Evidence of such exists in the deaths of unarmed black people at the hands of police officers and the failure to indict anyone responsible for numerous tragedies, including the deaths of Eric Garner, Tamir Rice and Sandra Bland. With this, the question becomes: Is there a way to change the current racial injustice happening around the country?
While some point to policy made by lawmakers, Color of Change executive director Rashad Robinson points out that policy alone won’t do the trick in creating real change
“This is why we can’t concentrate on policy alone,” Robinson told HuffPost Live‘s Caroline Modarressy-Tehrani on Monday (Jan. 4). “The policies in our country are not applied fairly. So what I’m saying is policies alone do not change the underlying conditions if we don’t change the power structure.”

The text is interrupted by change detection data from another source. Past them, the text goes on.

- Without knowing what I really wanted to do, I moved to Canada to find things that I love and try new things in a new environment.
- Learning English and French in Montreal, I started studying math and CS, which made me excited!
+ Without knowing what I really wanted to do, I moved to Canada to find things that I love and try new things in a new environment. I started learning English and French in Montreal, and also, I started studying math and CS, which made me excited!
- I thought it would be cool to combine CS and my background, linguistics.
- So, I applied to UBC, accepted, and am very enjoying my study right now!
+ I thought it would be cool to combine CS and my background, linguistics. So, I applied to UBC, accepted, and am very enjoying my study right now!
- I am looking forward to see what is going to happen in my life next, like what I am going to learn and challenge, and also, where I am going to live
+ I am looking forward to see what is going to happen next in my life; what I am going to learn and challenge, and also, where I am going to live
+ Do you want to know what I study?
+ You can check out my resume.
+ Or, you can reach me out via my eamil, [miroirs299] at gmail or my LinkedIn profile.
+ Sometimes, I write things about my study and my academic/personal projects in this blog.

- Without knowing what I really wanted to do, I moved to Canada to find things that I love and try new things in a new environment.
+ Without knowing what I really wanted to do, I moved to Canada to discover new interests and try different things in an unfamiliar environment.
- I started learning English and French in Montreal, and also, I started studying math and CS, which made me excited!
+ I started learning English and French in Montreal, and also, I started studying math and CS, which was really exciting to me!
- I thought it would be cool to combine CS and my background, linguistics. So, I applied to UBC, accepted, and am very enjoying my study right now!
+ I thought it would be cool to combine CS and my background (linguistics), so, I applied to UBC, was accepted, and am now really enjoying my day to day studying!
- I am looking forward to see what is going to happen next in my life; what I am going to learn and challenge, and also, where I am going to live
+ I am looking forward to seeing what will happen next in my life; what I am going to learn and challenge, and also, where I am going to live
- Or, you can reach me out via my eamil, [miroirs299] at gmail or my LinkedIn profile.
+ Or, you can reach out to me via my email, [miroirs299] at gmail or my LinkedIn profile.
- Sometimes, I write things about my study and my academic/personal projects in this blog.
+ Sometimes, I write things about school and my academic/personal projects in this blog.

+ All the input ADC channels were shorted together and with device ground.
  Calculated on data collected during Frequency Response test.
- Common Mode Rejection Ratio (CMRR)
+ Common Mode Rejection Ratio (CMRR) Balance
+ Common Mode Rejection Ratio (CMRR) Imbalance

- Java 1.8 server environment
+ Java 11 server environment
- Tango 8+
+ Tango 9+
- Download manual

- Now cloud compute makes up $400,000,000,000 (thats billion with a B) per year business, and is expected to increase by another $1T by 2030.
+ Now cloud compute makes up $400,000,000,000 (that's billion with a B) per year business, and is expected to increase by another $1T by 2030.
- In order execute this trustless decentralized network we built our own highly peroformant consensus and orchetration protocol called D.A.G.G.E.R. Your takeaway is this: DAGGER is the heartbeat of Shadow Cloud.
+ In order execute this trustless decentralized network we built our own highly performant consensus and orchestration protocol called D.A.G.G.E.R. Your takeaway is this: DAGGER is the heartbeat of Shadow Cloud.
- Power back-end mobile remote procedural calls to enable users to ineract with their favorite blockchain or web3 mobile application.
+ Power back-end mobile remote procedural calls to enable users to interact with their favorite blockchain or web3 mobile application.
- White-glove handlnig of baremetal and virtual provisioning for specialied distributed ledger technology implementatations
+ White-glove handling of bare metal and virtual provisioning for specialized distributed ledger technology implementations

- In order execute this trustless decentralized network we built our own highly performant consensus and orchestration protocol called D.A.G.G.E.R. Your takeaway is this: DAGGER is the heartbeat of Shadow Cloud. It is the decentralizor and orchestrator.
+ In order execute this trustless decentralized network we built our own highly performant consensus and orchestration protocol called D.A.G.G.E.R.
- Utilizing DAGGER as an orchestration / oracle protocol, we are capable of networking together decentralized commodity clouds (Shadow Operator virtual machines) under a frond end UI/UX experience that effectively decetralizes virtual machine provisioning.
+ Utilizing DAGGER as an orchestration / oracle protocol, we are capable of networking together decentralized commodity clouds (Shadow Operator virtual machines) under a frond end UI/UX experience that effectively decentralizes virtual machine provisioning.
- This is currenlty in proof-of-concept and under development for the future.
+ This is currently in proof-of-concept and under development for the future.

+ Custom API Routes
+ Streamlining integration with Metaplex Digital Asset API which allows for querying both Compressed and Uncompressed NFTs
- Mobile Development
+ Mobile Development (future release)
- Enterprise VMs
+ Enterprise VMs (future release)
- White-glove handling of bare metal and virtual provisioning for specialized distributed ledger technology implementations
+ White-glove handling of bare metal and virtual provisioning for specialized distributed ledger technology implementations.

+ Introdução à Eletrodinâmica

So what would be an effective way to get real results?
According to Robinson, the answer lies in systemic change.
“Our movement and our work has to be not just about a list of policy perspectives, but about changing the underlying power that ensures how policies are enforced, how policies are implemented, how policies are carried out,” he said.
In addition to Robinson, the Nation Institute’s Mychal Denzel Smith participated in the discussion as he cited the broken legal system among things in need of a change. In Smith’s eyes, the state of the legal system has been the catalyst for anger and ultimately action among people of color.
“I think that in a weird, twisted way, it’s the anger that gives people hope,” he stated. “It’s the fact that people are so angry that they are willing to take to the streets, put their lives on the line and face down the rubber bullets and the tear gas and the militarized police forces to stand up for their rights. That’s what turns into hope.”
Agreeing with Smith, Robinson touted grassroots movements such as Black Lives Matter as being the main vehicle for change moving forward. Despite this, he voiced caution when it comes to putting trust in politicians to lead the effort for change without pressure from the people they’re supposed to represent.
“I don’t think that people of color… can put their trust in any political candidate. We have to put our trust in movements. We have to build the type of powerful movements that force candidates to follow us,” Robinson voiced.
For Smith, Black Lives Matter has made a noticeable difference, with Hillary Clinton changing her views on issues of race over the years. From her support for her then-president Bill Clinton’s 1994 crime law to her current views on mass incarceration, Hillary Clinton is a high-profile example of the movement’s impact.
“The sort of politician that Hillary is, she responds to what the rhetoric of the moment is,” Smith said. “And I think that this proves the power of the movement to sort of force the conversation and force someone like Hillary Clinton [to change her stance on the issue].”